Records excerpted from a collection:
▬▬▬▬▬▬▬▬▬▬

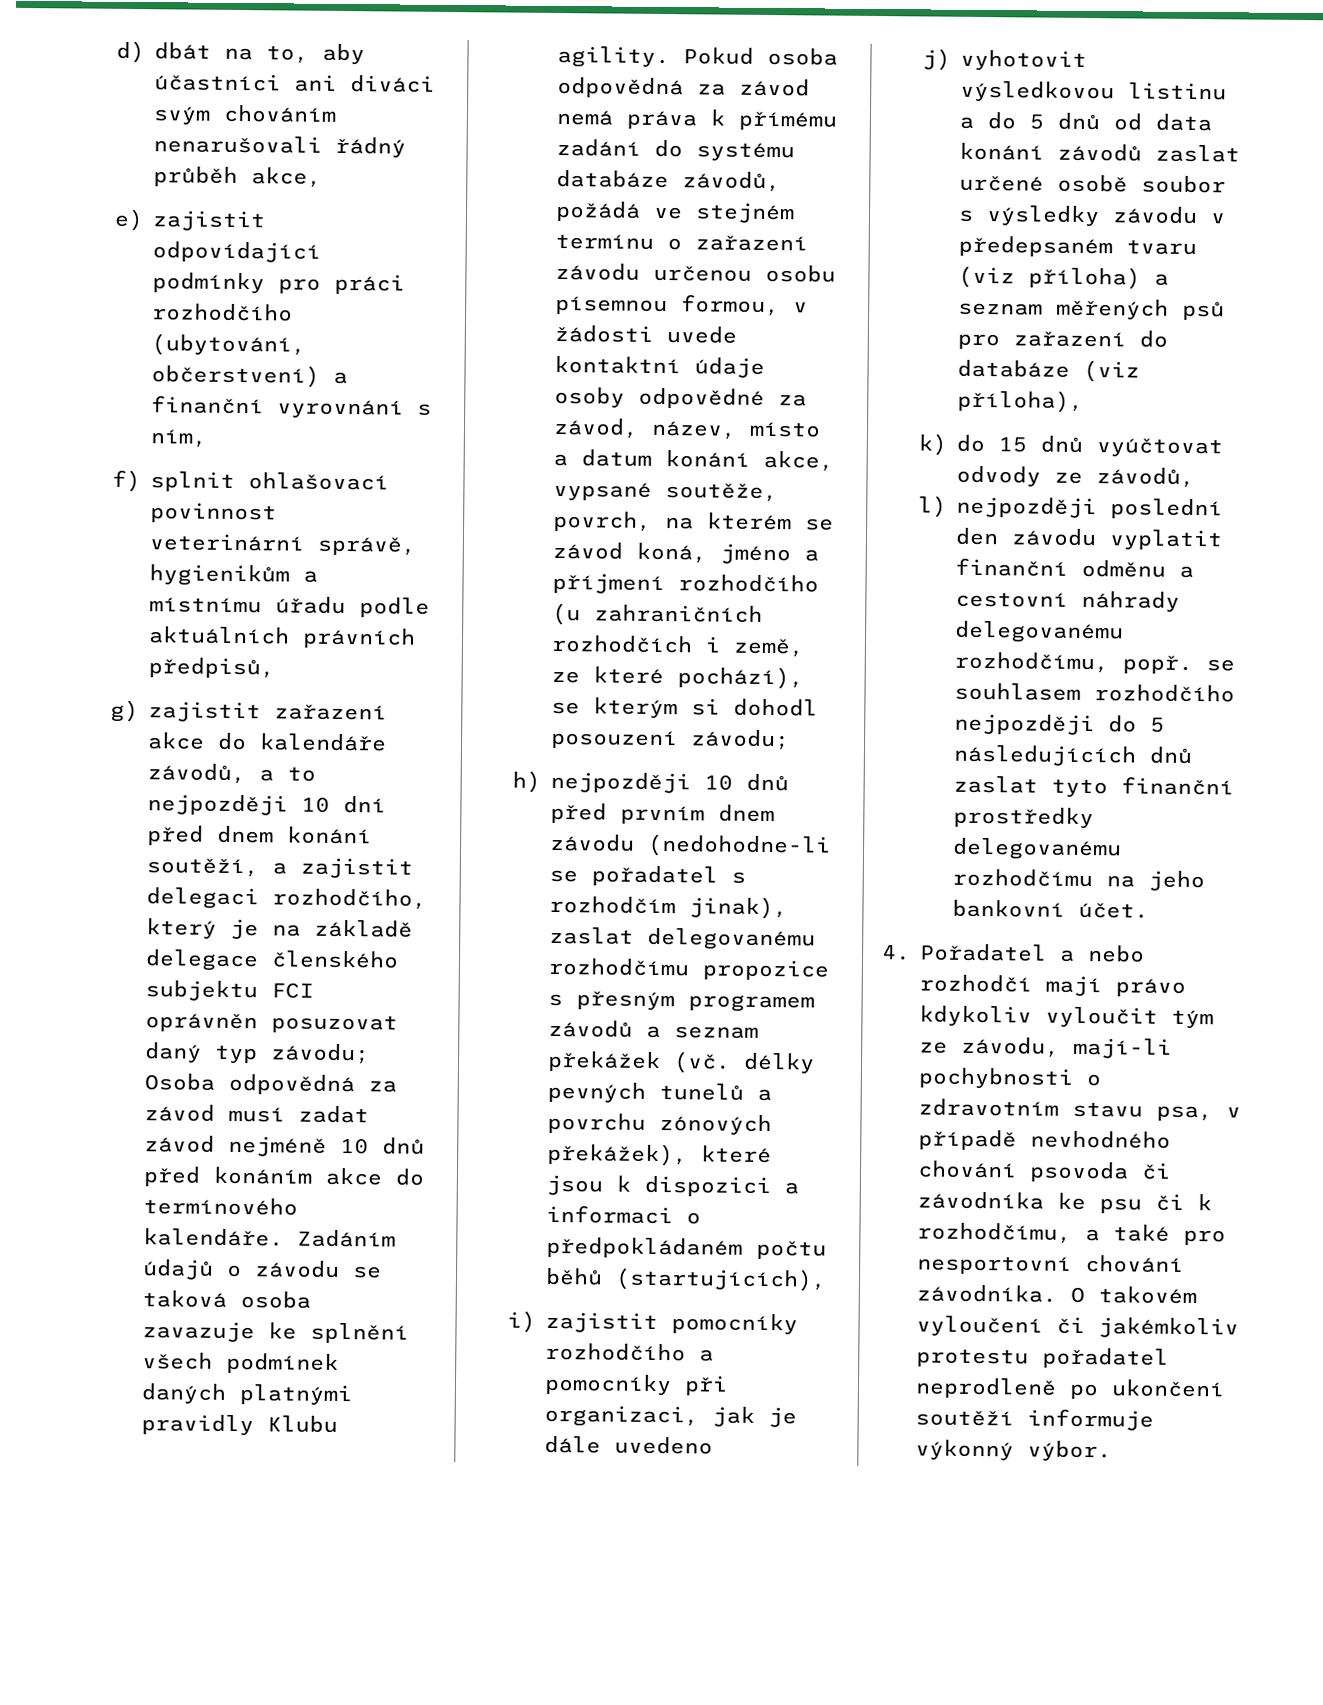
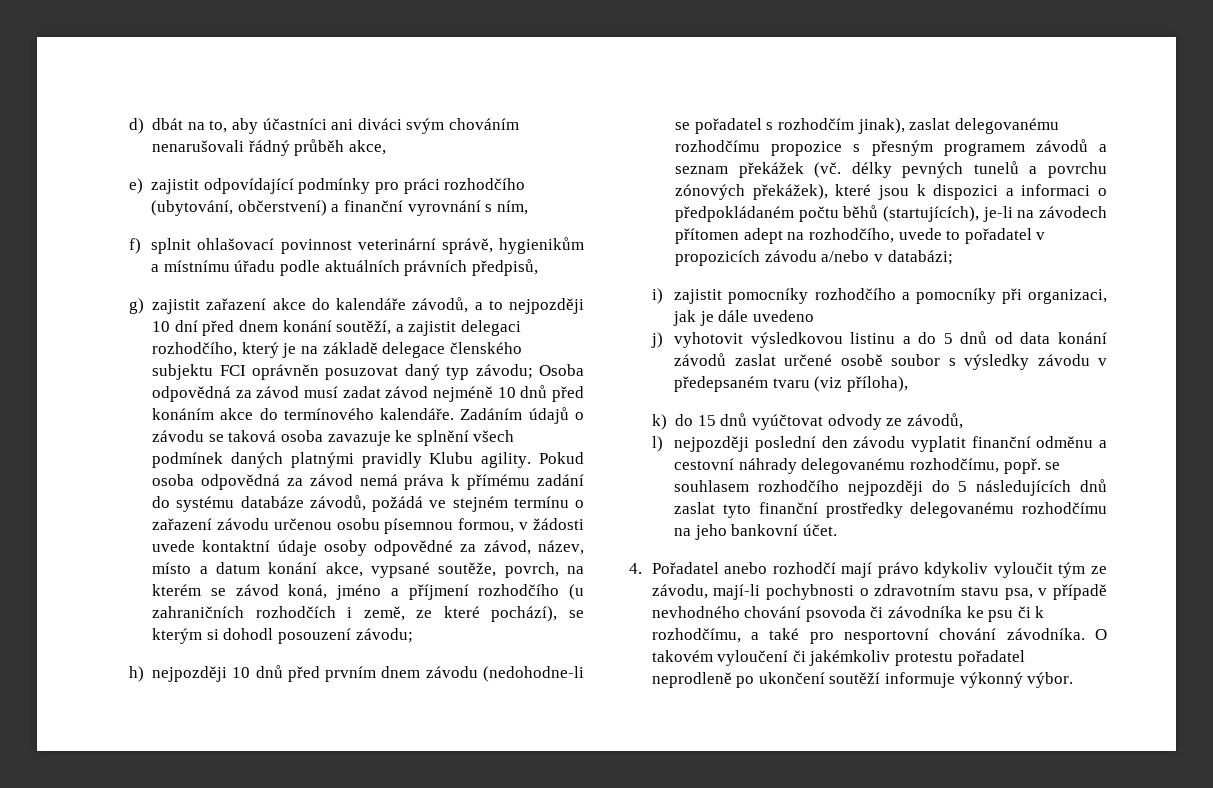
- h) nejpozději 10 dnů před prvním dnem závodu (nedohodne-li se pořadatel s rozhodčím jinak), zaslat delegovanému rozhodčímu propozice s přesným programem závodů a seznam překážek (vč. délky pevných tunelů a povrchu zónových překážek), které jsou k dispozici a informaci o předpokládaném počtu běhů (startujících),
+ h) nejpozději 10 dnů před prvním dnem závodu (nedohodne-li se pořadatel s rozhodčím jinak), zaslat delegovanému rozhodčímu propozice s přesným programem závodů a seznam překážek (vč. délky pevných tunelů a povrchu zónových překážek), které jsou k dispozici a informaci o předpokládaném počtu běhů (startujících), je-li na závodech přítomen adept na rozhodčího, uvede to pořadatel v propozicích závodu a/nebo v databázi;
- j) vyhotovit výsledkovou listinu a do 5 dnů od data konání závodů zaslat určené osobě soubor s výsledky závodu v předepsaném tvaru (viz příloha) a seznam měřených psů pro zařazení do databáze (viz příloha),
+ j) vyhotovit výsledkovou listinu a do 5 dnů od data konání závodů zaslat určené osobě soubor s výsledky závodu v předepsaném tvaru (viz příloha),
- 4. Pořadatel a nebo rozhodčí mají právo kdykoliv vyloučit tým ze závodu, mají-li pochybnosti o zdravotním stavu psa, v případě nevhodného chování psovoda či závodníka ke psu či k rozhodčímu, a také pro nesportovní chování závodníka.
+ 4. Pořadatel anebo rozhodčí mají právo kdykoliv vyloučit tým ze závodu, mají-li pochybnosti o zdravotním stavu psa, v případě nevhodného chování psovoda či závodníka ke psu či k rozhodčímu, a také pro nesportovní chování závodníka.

▬▬▬▬▬▬▬▬▬▬

Could you print the lines above, exactly as written, from the line containing "a/nebo v databázi;" through the final one?

+ h) nejpozději 10 dnů před prvním dnem závodu (nedohodne-li se pořadatel s rozhodčím jinak), zaslat delegovanému rozhodčímu propozice s přesným programem závodů a seznam překážek (vč. délky pevných tunelů a povrchu zónových překážek), které jsou k dispozici a informaci o předpokládaném počtu běhů (startujících), je-li na závodech přítomen adept na rozhodčího, uvede to pořadatel v propozicích závodu a/nebo v databázi;
- j) vyhotovit výsledkovou listinu a do 5 dnů od data konání závodů zaslat určené osobě soubor s výsledky závodu v předepsaném tvaru (viz příloha) a seznam měřených psů pro zařazení do databáze (viz příloha),
+ j) vyhotovit výsledkovou listinu a do 5 dnů od data konání závodů zaslat určené osobě soubor s výsledky závodu v předepsaném tvaru (viz příloha),
- 4. Pořadatel a nebo rozhodčí mají právo kdykoliv vyloučit tým ze závodu, mají-li pochybnosti o zdravotním stavu psa, v případě nevhodného chování psovoda či závodníka ke psu či k rozhodčímu, a také pro nesportovní chování závodníka.
+ 4. Pořadatel anebo rozhodčí mají právo kdykoliv vyloučit tým ze závodu, mají-li pochybnosti o zdravotním stavu psa, v případě nevhodného chování psovoda či závodníka ke psu či k rozhodčímu, a také pro nesportovní chování závodníka.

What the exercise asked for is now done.